_WORK ORDER_
Everything from the line containing "[105,835,145,851] val -> (1045, 139) none" through the last line of the records must be returned verbatim, and nothing outside that range.

_PROVIDED DATA_
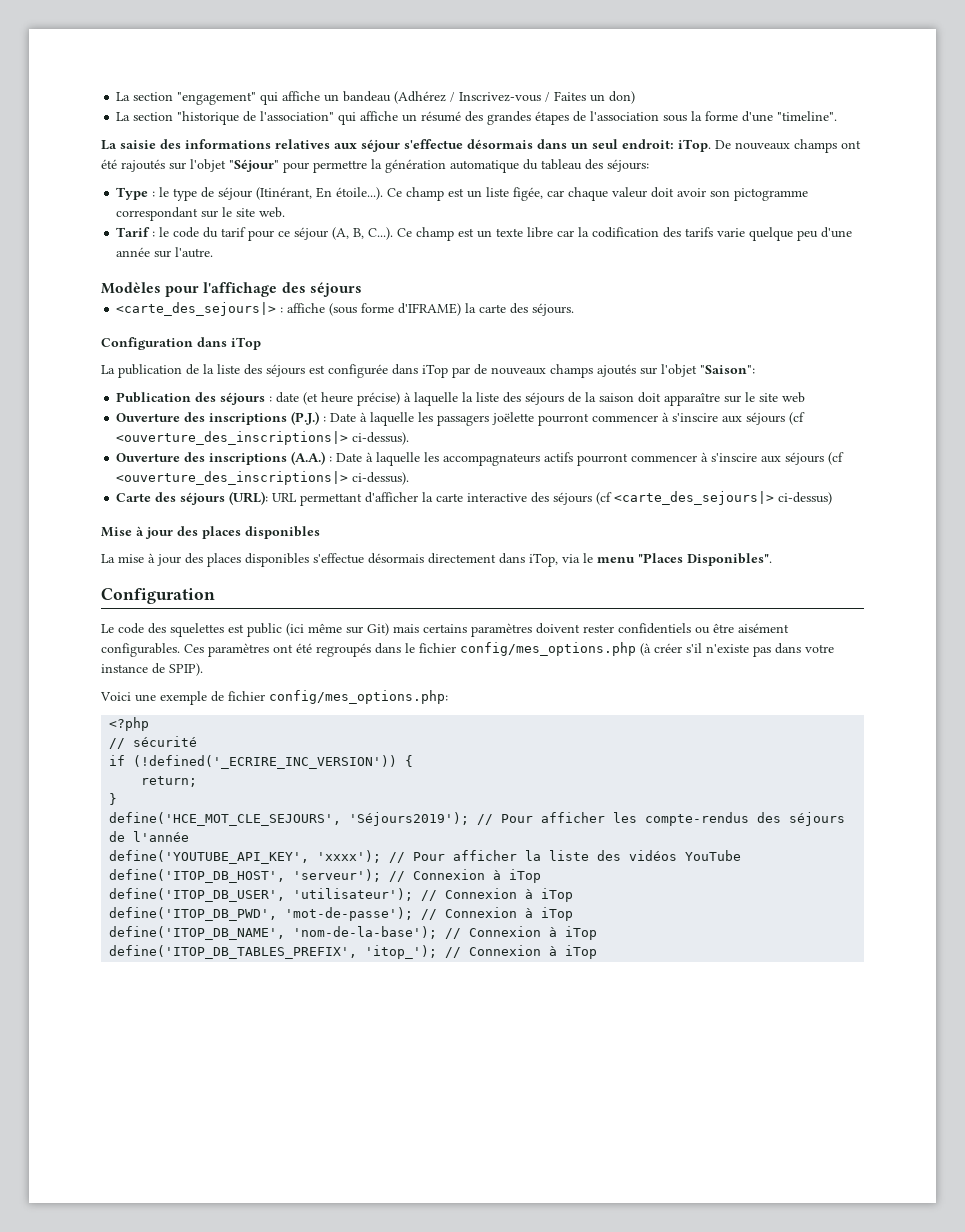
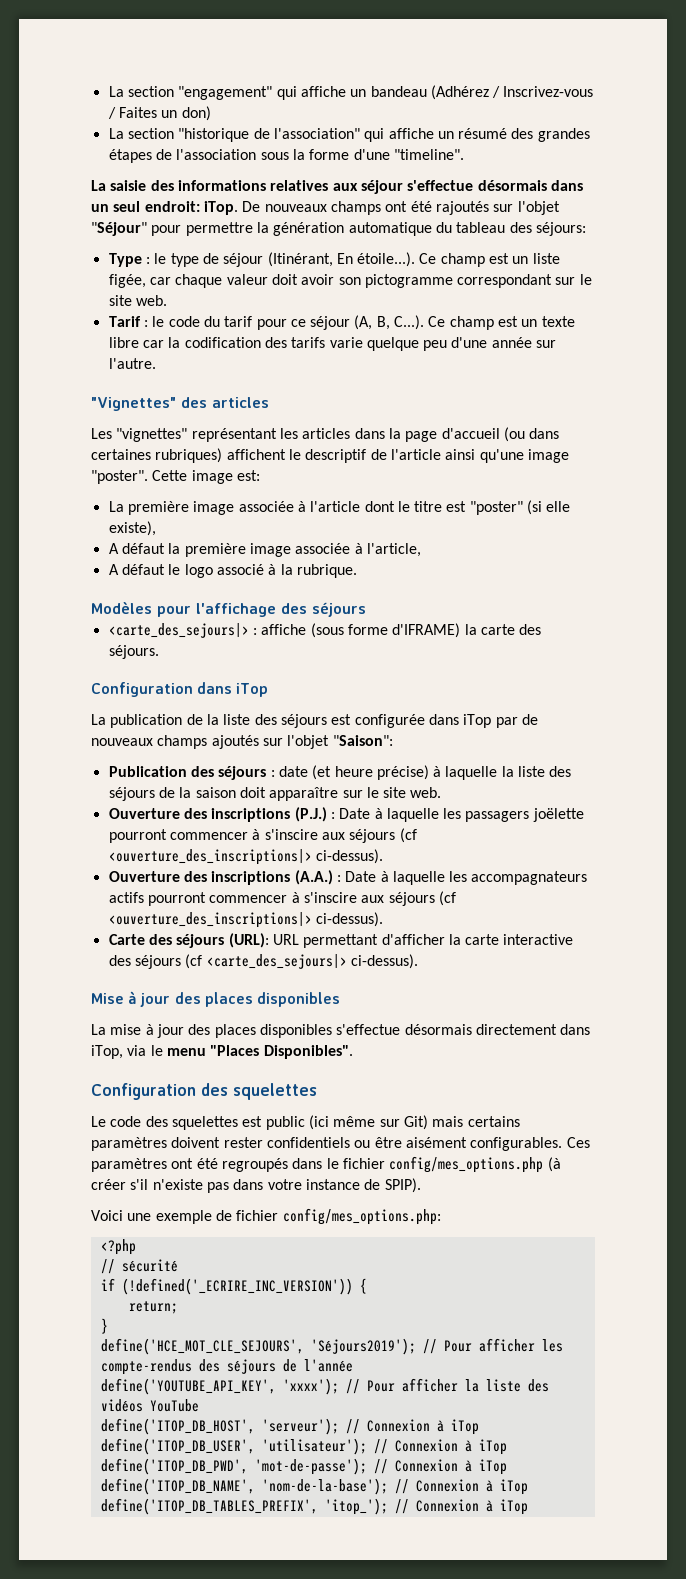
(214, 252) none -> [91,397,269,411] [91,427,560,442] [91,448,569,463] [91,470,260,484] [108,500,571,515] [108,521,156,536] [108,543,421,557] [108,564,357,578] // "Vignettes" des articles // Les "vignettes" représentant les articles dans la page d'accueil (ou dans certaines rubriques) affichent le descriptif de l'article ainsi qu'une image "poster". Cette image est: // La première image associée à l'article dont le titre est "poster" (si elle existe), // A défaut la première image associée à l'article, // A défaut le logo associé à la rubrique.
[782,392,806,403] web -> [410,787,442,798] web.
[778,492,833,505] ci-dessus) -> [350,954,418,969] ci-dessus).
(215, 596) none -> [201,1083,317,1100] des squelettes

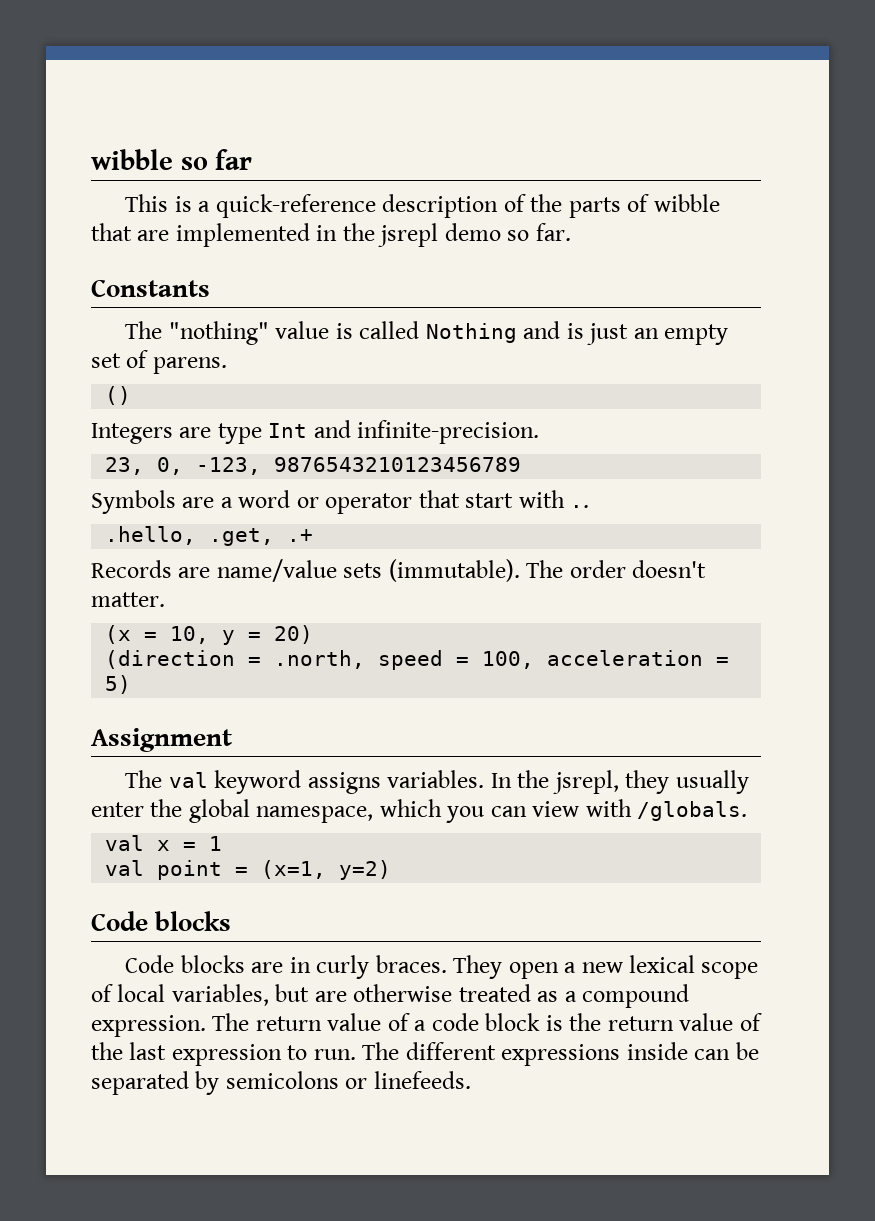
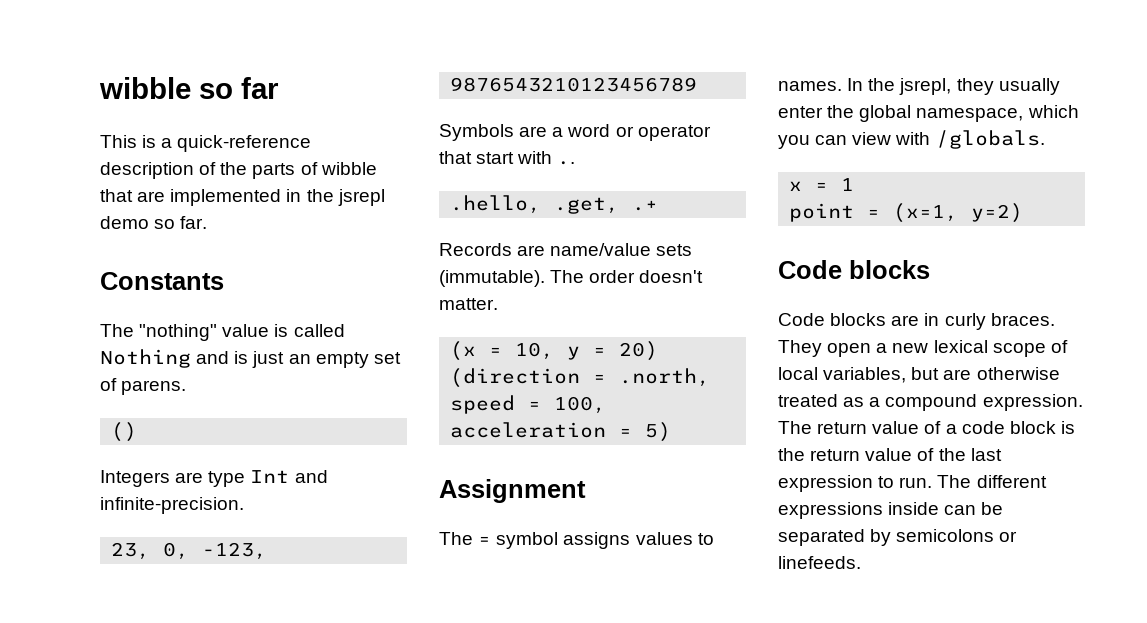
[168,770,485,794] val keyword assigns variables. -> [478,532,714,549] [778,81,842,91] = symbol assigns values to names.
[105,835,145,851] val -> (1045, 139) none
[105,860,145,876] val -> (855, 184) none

_REPLY_
[105,835,145,851] val -> (1045, 139) none
[105,860,145,876] val -> (855, 184) none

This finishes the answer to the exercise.